Es importante remarcar esto último: no se trata de mortificarse por nuestra historia, sino de no hacernos los boludos con ella. Aprender a vernos con los ojos con los que nos ven los demás, no tener una imagen distorsionada de nosotros mismos. Otro síntoma de nuestro voluntarismo es el engaño de que podemos convencer al mundo de que olvide quiénes somos en un abrir y cerrar de ojos. Las grandes potencias y los organismos internacionales no van a confiar en nosotros sólo porque cambiamos algunos rostros. Hablando de la larga memoria de los estados, Carlos Escudé decía que los embajadores, a la hora de decidir cómo van a actuar respecto de un país, no van a fijarse en las promesas rimbombantes ni las cualidades personales de sus contrapartes (olvidemos eso de las conexiones personales de Massa, la reputación de Guzmán o el acento de Béliz), sino que van a desempolvar los archivos de sus ministerios de Exteriores para comprobar cómo se ha comportado históricamente nuestro país. No importa lo bonito que le pueda parecer a Biden el bebé de Alberto, es improbable que eso baste para enmendar más de un siglo de boicoteos y promesas rotas entre nuestras naciones. Se requiere un cambio decidido y la vocación de respaldarlo con acciones durante décadas.

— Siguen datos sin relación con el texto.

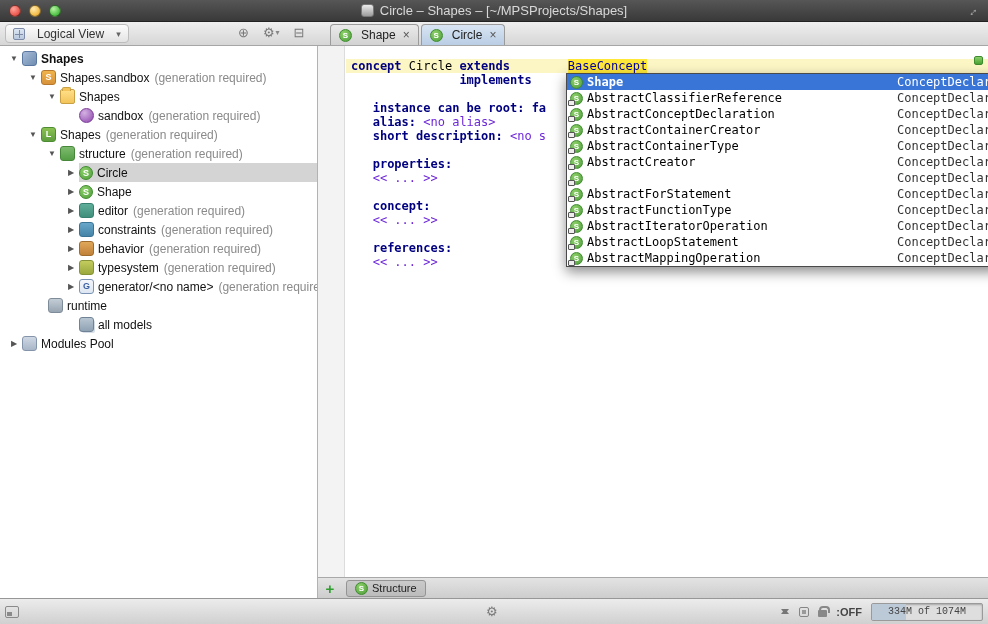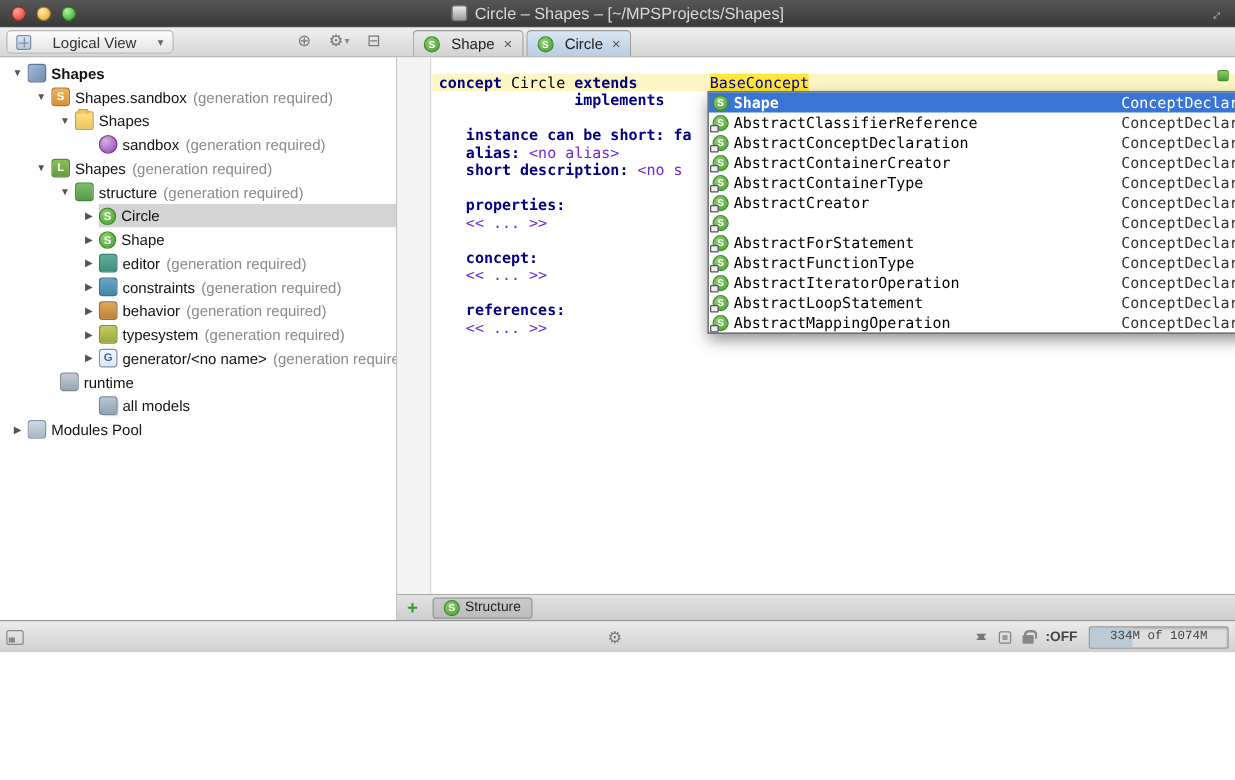--- a/index.html
+++ b/index.html
@@ -5,7 +5,7 @@
   * { box-sizing: border-box; }
   html,body { margin:0; padding:0; background:#fff; }
   .window {
-    position:relative; width:988px; height:522px; overflow:hidden;
+    position:relative; width:988px; height:624px; overflow:hidden;
     font-family:"Liberation Sans", sans-serif; background:#fff;
   }
 

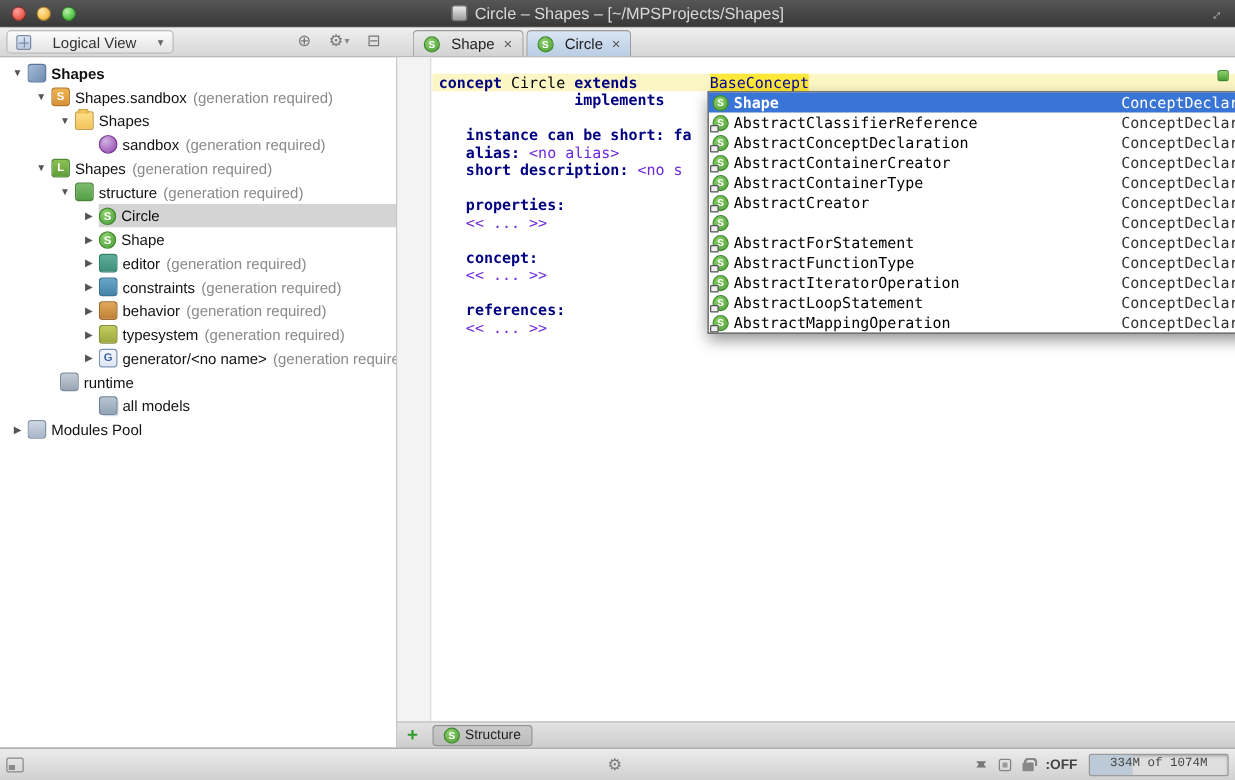--- a/index.html
+++ b/index.html
@@ -26,7 +26,7 @@
   
   .toolbar { position:absolute; top:22px; left:0; right:0; height:24px;
     background:linear-gradient(#efefef,#d6d6d6); border-bottom:1px solid #a6a6a6; }
-  .viewsel { position:absolute; left:5px; top:2px; height:19px; display:flex; align-items:center; gap:17px;
+  .viewsel { position:absolute; left:5px; top:2px; height:19px; display:flex; align-items:center; gap:12px;
     padding:0 7px; border:1px solid #bdbdbd; border-radius:4px;
     background:linear-gradient(#fdfdfd,#e3e3e3); font-size:12px; color:#333; }
   .vs-icon { width:12px; height:12px; border:1px solid #7d8aa8; border-radius:2px;

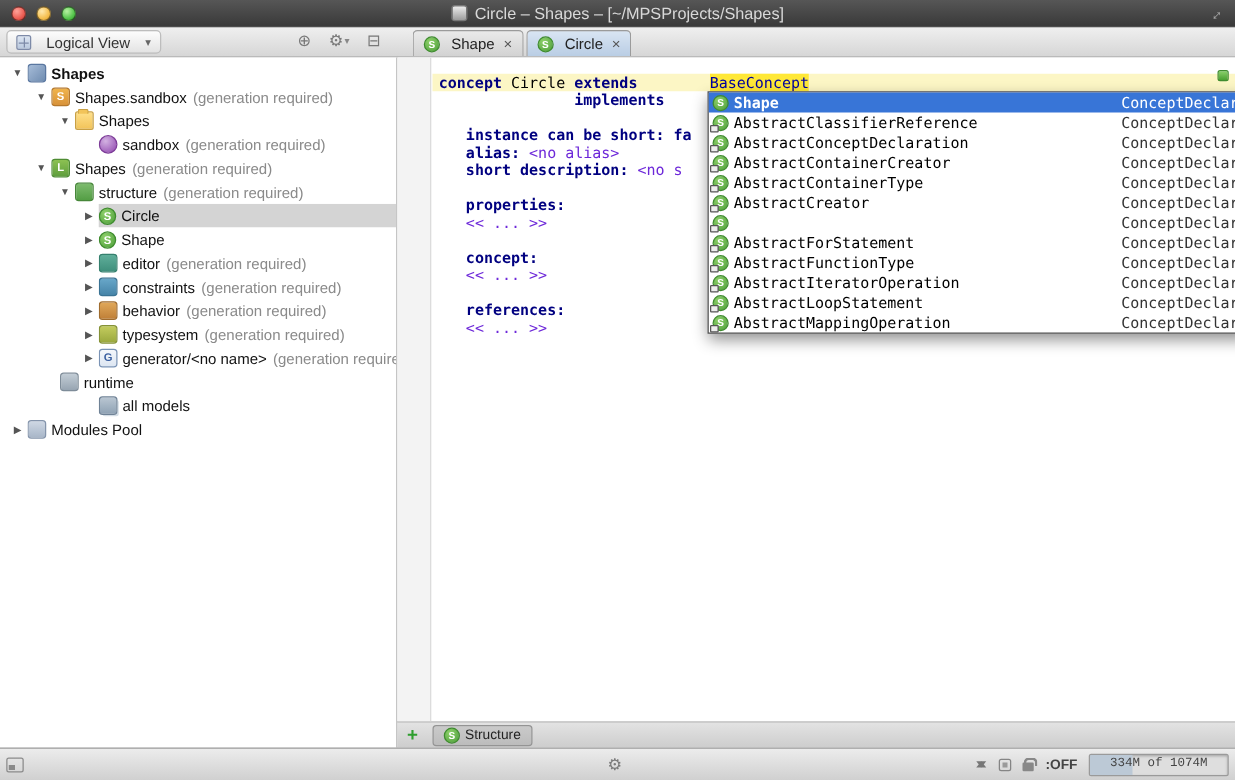--- a/index.html
+++ b/index.html
@@ -315,7 +315,7 @@
             <div class="eline caret-row"><span class="seg-kw">concept </span><span class="seg-plain">Circle </span><span class="seg-kw">extends</span><span class="seg-plain">        </span><span class="seg-cell">BaseConcept</span></div>
             <div class="eline"><span class="seg-plain">               </span><span class="seg-kw">implements </span></div>
             <div class="eline"></div>
-            <div class="eline"><span class="seg-plain">   </span><span class="seg-kw">instance can be short: </span><span class="seg-kw">fa</span></div>
+            <div class="eline"><span class="seg-plain">   </span><span class="seg-kw">instance can be root: </span><span class="seg-kw">fa</span></div>
             <div class="eline"><span class="seg-plain">   </span><span class="seg-kw">alias: </span><span class="seg-gray">&lt;no alias&gt;</span></div>
             <div class="eline"><span class="seg-plain">   </span><span class="seg-kw">short description: </span><span class="seg-gray">&lt;no s</span></div>
             <div class="eline"></div>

Debemos aprender a ver en nosotros mismos lo que ven los demás: el efecto del paso de la historia.
Debemos aprender a ver en nosotros mismos lo que ven los demás: el efecto del paso de la historia. No para flagelarnos o hacer gestos simbólicos de compunción, sino para corregir el rumbo. De nada sirve pedir perdón por cosas que ocurrieron en el pasado distante, cuyos perpetradores y víctimas ya hace tiempo han fallecido. Ni tampoco echarnos selectivamente en cara las desgracias ocurridas. Lo que sirve es dejar de fingir que cada vez que “los buenos” vuelven al poder, podemos retomar desde donde dejaron, esperando que el resto del planeta ignore el ínterin con la misma decisión que lo hacemos nosotros. Sirve revisar cuáles son los factores institucionales y culturales que siguen vigentes el día de hoy y tomar las medidas necesarias para entender el origen y la solución de las injusticias presentes. De lo contrario, todo acto de pretendida reparación no es memoria y justicia, sino una gracia concedida caprichosamente por un Estado que se desentiende sistemáticamente de los problemas que él mismo genera, y encima se arroga la facultad de quitarles a los supuestos victimarios para compartir el botín con sus víctimas predilectas, como una especie de mediador y ejecutor de la venganza.
En fin, el desafío de la Argentina del futuro es mirar hacia adelante, reconociendo que hay un camino muy andado por detrás. Se habla mucho de cómo el próximo gobierno necesitará generar consensos, pensar a largo plazo, cerrar la grieta. Nada de eso es posible si no se asume el país como propio, en su totalidad, con sus vicios y virtudes. Una Argentina que está en constante disputa consigo misma, en permanente negación de su identidad, no tiene nada para ofrecerle al mundo ni, peor, a sus propios habitantes. La consecuencia más terrible de haber negado (forcluido, diría Lacan) nuestra historia es la descomposición del tejido social, el surgimiento de generaciones enteras de argentinos que no se ven a sí mismos reflejados en su patria, que periódicamente les confirma que, efectivamente, no los quiere ni los reconoce como parte de sí. Sólo para luego volverlos a ilusionar y movilizarlos contra un nuevo enemigo. Ésa es una Argentina que usa, abusa y descarta a su gente. ¿Nos sorprende que ellos quieran descartar a la Argentina?